* _ASSIGNMENT_
Return the entries below word for word. No picture belongs in the copy.
—————
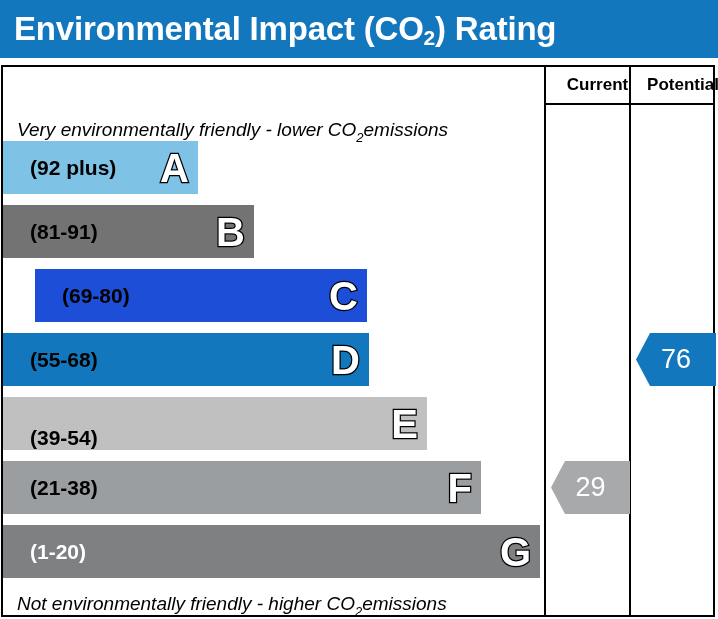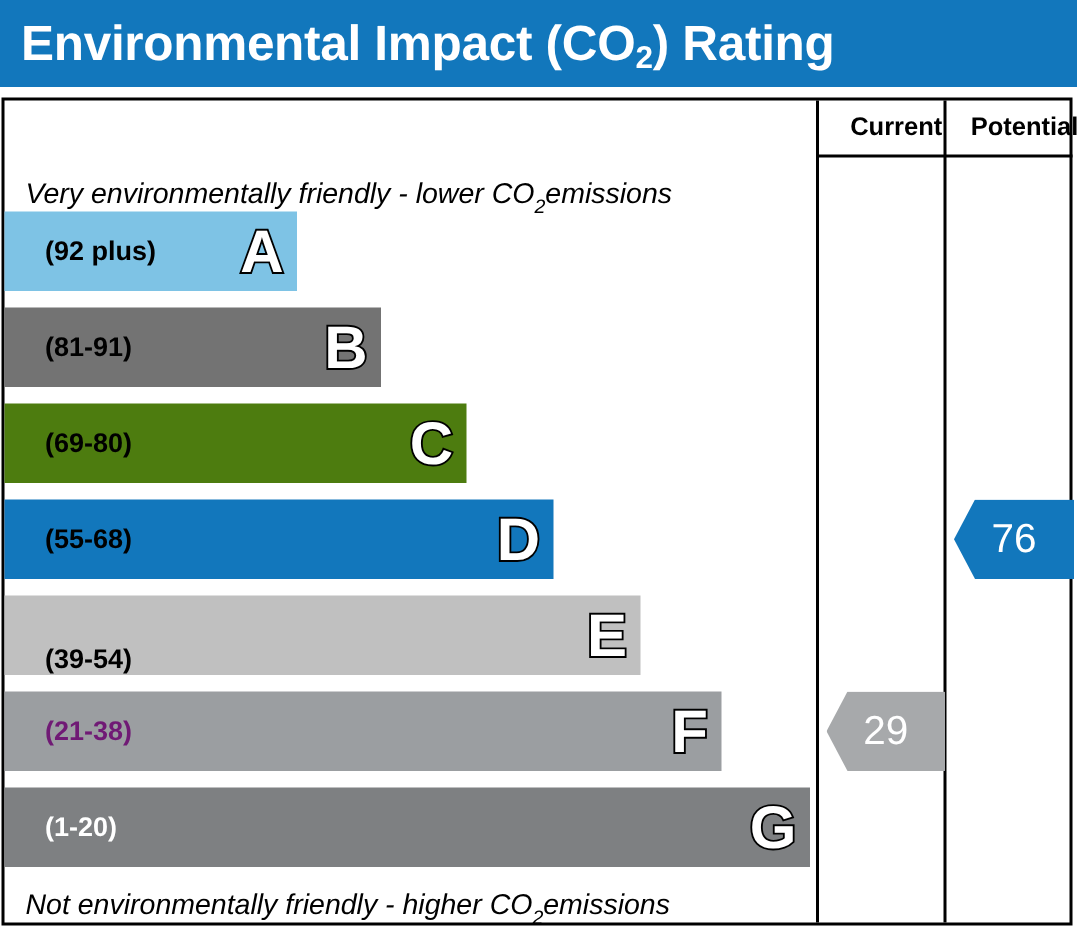--- a/index.html
+++ b/index.html
@@ -136,7 +136,7 @@
   }
   .band-range {
     padding-left: 27px;
-    font-size: 18px;
+    font-size: 21px;
     font-weight: bold;
     white-space: nowrap;
   }

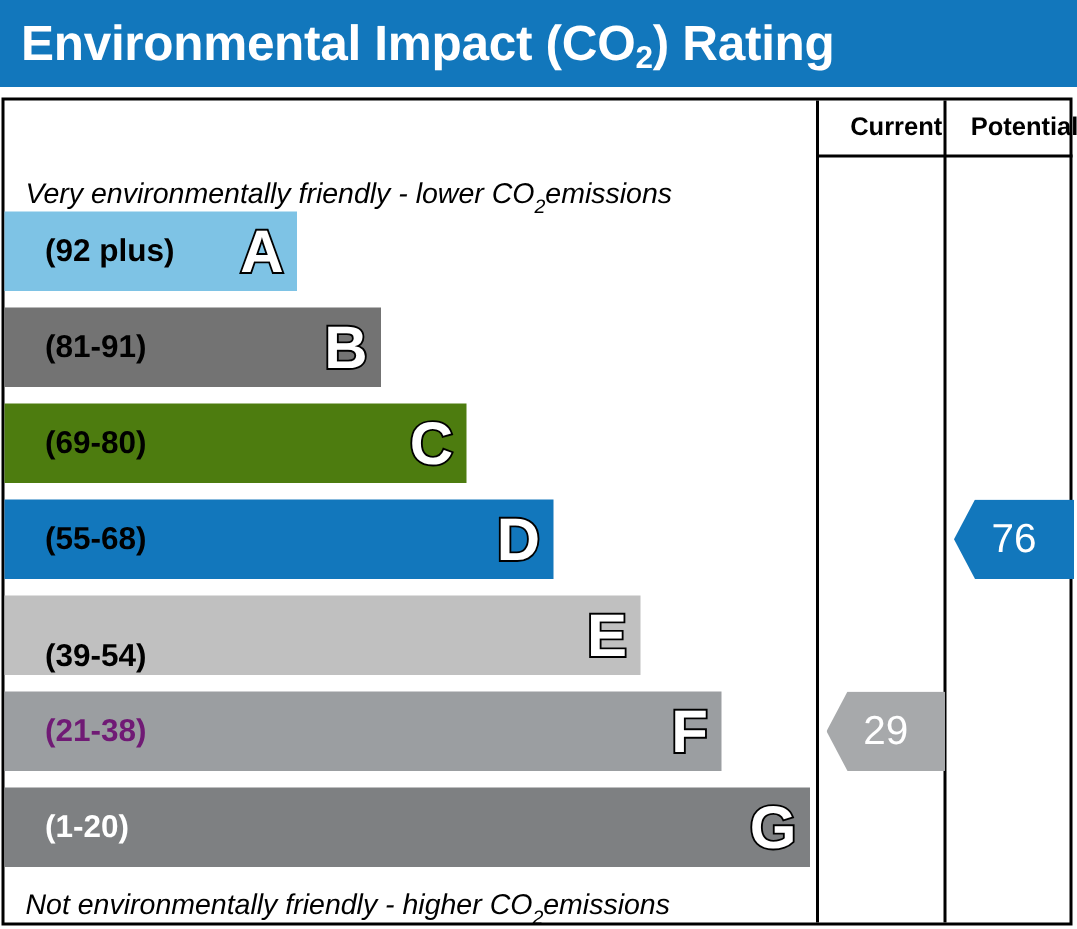--- a/index.html
+++ b/index.html
@@ -208,7 +208,7 @@
           <span class="band-range" style="color: rgb(0, 0, 0);">(81-91)</span>
           <span class="band-letter">B</span>
         </div>
-        <div class="band" style="top: 128px; width: 308px; background: #4d7c0f;">
+        <div class="band" style="top: 128px; width: 332px; background: #1d4ed8; margin-left: 32px;">
           <span class="band-range" style="color: rgb(0, 0, 0);">(69-80)</span>
           <span class="band-letter">C</span>
         </div>

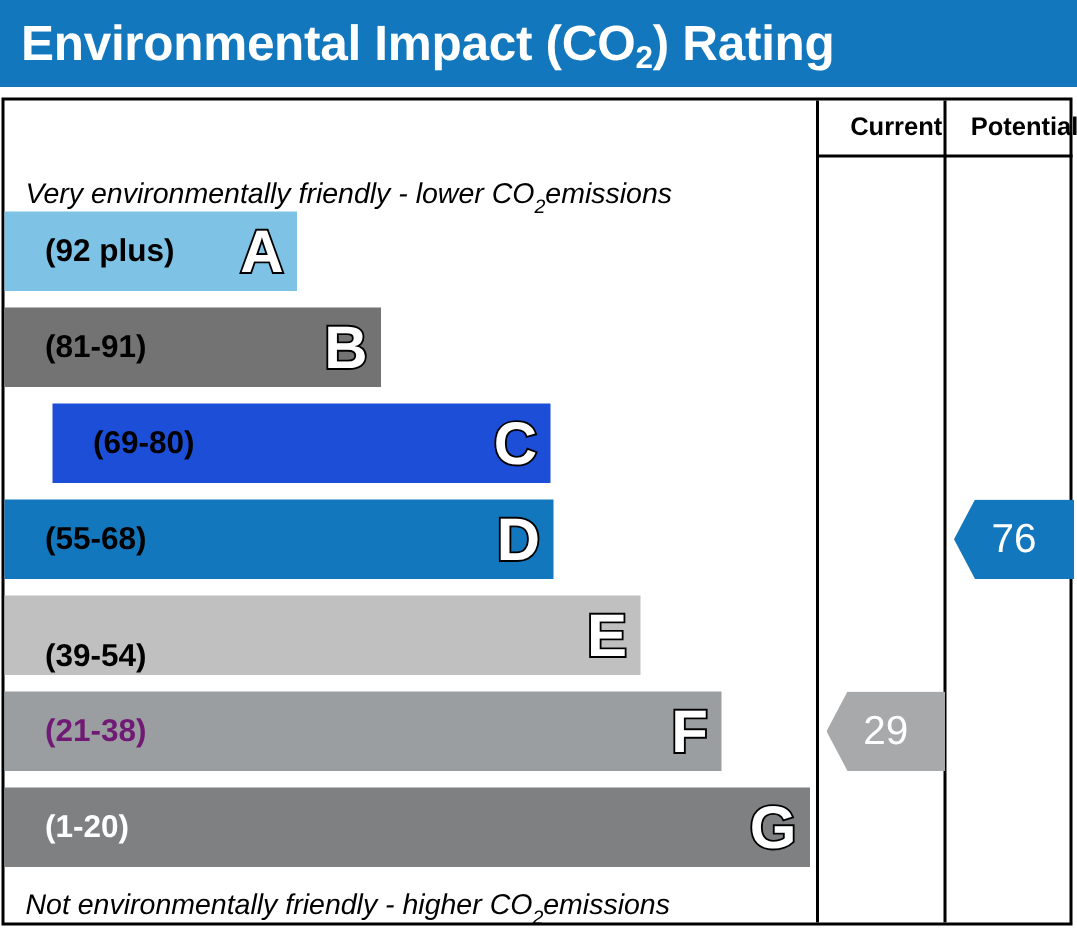--- a/index.html
+++ b/index.html
@@ -221,7 +221,7 @@
           <span class="band-letter">E</span>
         </div>
         <div class="band" style="top: 320px; width: 478px; background: rgb(155, 158, 161);">
-          <span class="band-range" style="color: #701a75;">(21-38)</span>
+          <span class="band-range" style="color: #000000;">(21-38)</span>
           <span class="band-letter">F</span>
         </div>
         <div class="band" style="top: 384px; width: 537px; background: rgb(126, 128, 130);">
—————
* _RESPONSE AREA_
--- a/index.html
+++ b/index.html
@@ -136,7 +136,7 @@
   }
   .band-range {
     padding-left: 27px;
-    font-size: 18px;
+    font-size: 21px;
     font-weight: bold;
     white-space: nowrap;
   }

--- a/index.html
+++ b/index.html
@@ -208,7 +208,7 @@
           <span class="band-range" style="color: rgb(0, 0, 0);">(81-91)</span>
           <span class="band-letter">B</span>
         </div>
-        <div class="band" style="top: 128px; width: 308px; background: #4d7c0f;">
+        <div class="band" style="top: 128px; width: 332px; background: #1d4ed8; margin-left: 32px;">
           <span class="band-range" style="color: rgb(0, 0, 0);">(69-80)</span>
           <span class="band-letter">C</span>
         </div>

--- a/index.html
+++ b/index.html
@@ -221,7 +221,7 @@
           <span class="band-letter">E</span>
         </div>
         <div class="band" style="top: 320px; width: 478px; background: rgb(155, 158, 161);">
-          <span class="band-range" style="color: #701a75;">(21-38)</span>
+          <span class="band-range" style="color: #000000;">(21-38)</span>
           <span class="band-letter">F</span>
         </div>
         <div class="band" style="top: 384px; width: 537px; background: rgb(126, 128, 130);">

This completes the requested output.